Ronald Nelson graduates with a 4.58 weighted GPA, 2260 out of 2400 SAT score and 15 AP classes. He was also a national merit scholar, president of his high school class and a standout alto saxophone player, Business Insider reports.

"With people being in debt for years and years, it wasn't a burden that Ronald wanted to take on and it wasn't a burden that we wanted to deal with for a number of years after undergraduate," Ronald Nelson Sr. told Business Insider. "We can put that money away and spend it on his medical school, or any other graduate school."

For parents who might be weighing similar choices, Payscale.com has an interactive online tool that shows bang for the buck in many less-noted colleges far outstripping the returns offered by the most famous schools.

Nelson will be part of the University Fellows Experience at Alabama. USE is an elite honors program that only takes 8-10 students every year from 1,000 applicants.

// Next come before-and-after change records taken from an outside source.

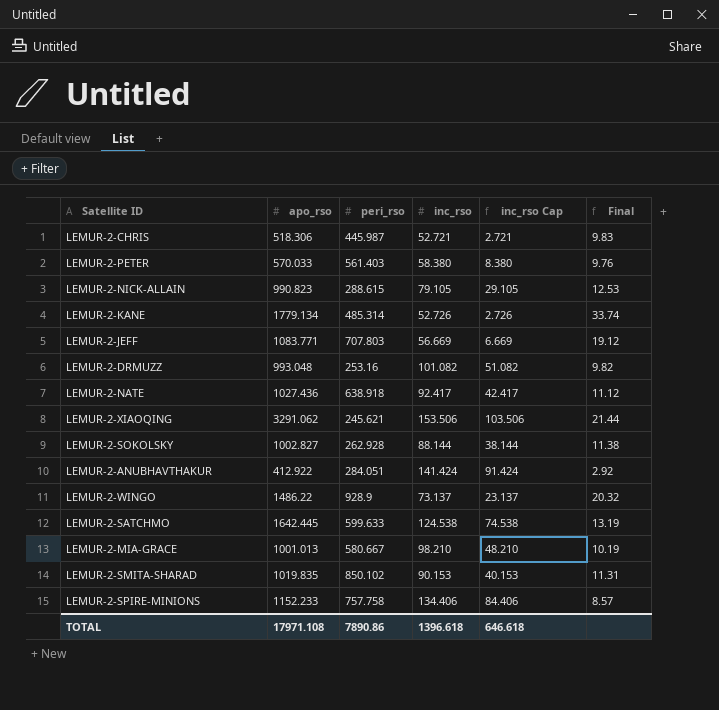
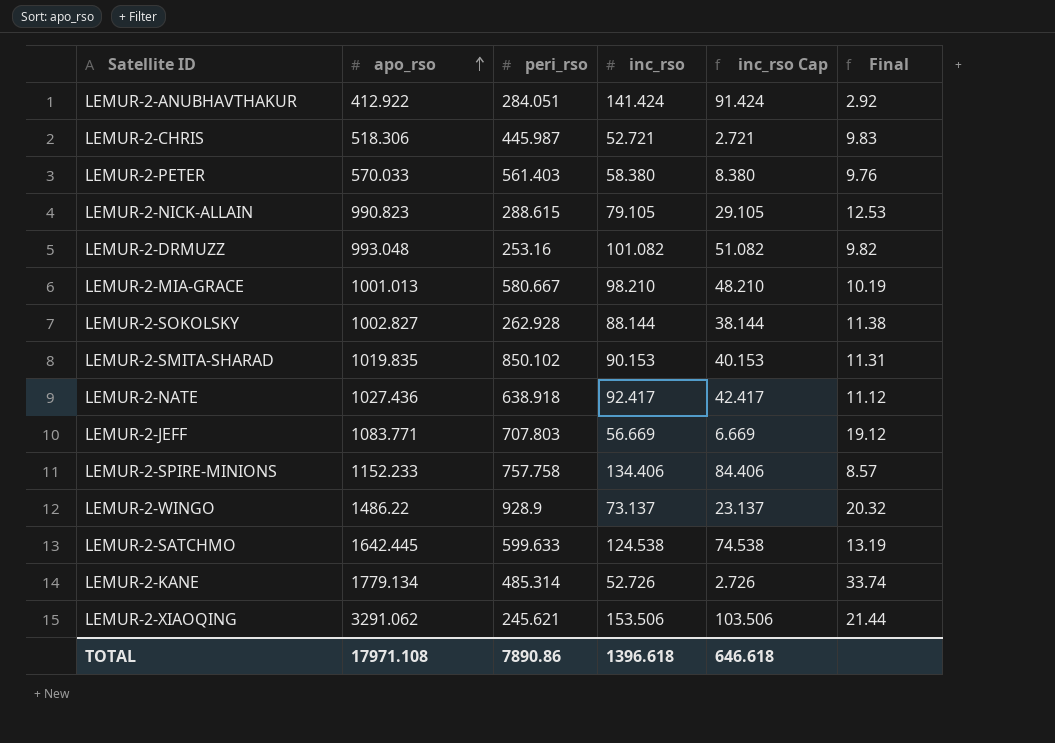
row order: none -> apo_rso ascending

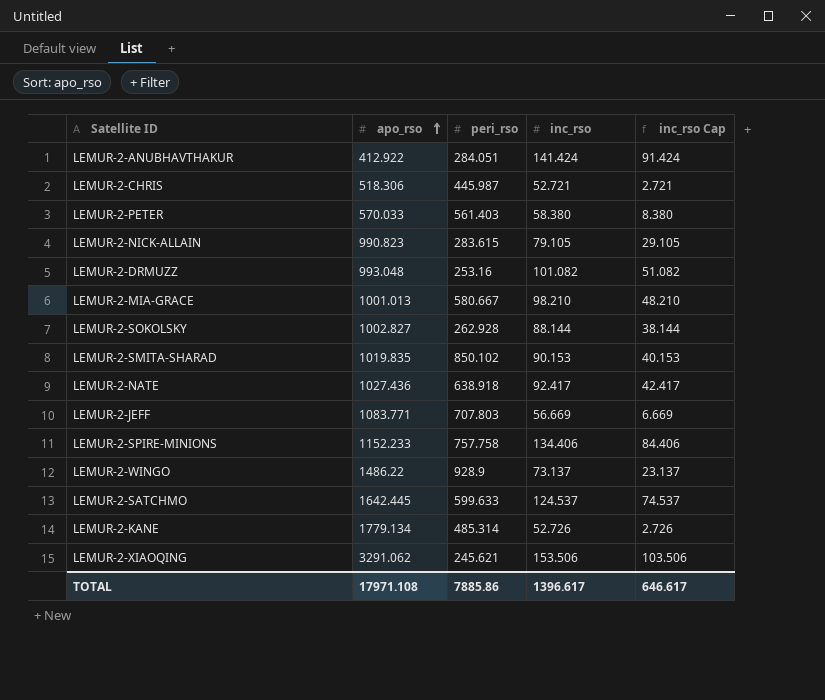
column Final | formula: [apo_rso] / [inc_rso] -> none
LEMUR-2-NICK-ALLAIN | peri_rso: 288.615 -> 283.615
LEMUR-2-SATCHMO | inc_rso: 124.538 -> 124.537
LEMUR-2-SATCHMO | inc_rso Cap: 74.538 -> 74.537
TOTAL | peri_rso: 7890.86 -> 7885.86
TOTAL | inc_rso: 1396.618 -> 1396.617
TOTAL | inc_rso Cap: 646.618 -> 646.617

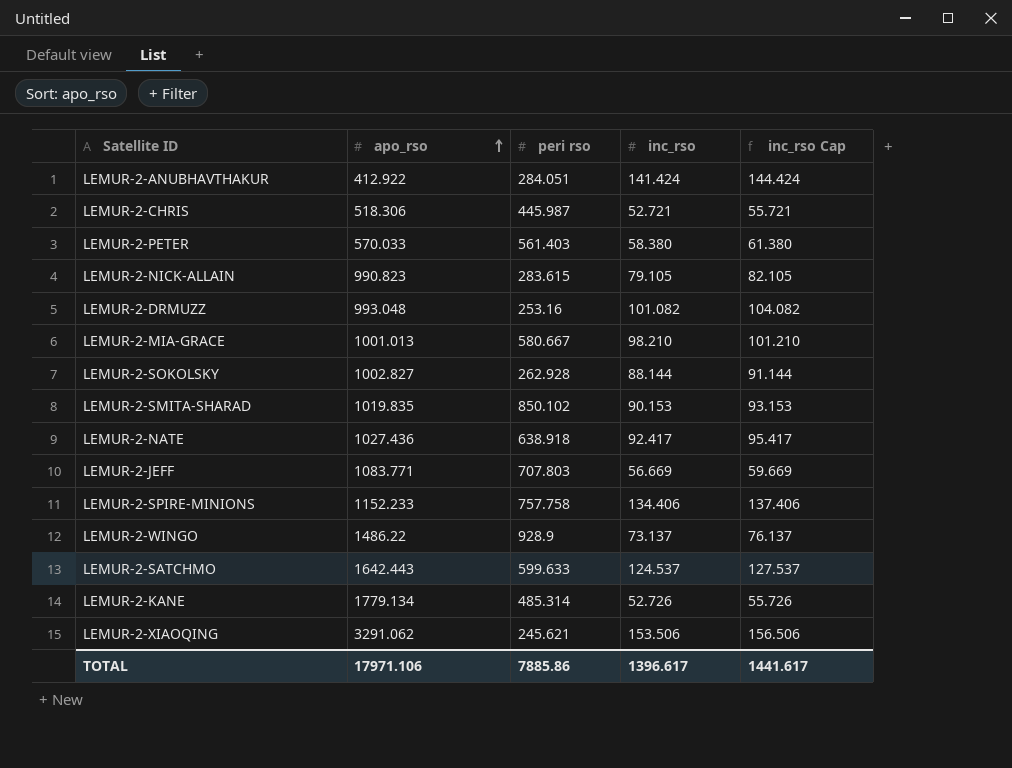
column name: peri_rso -> peri rso
column inc_rso Cap | formula: [inc_rso] - 50 -> [inc_rso] + 3
LEMUR-2-SATCHMO | apo_rso: 1642.445 -> 1642.443
TOTAL | apo_rso: 17971.108 -> 17971.106
TOTAL | inc_rso Cap: 646.617 -> 1441.617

"It was kind of amazing being around so many like-minded students, which is why I think I'll be able to have a similar situation (to an Ivy League school), considering the type of students they're attracting," Nelson told Business Insider.

"Stories like Nelson's are becoming more common as America's most prestigious schools continue to grow financially out of reach for more and more students," noted John Levine in Mic. "Over the last 40 years, college expenses have been rising at a breathtaking pace. Since 1978, college costs have skyrocketed more than 1,100 percent. Today, the 10 most expensive colleges in the United States all cost more than $60,000 a year. Predictably too, student loan debt has been growing in America every year since at least 1992, reaching more than $35,000 per average borrower in 2014."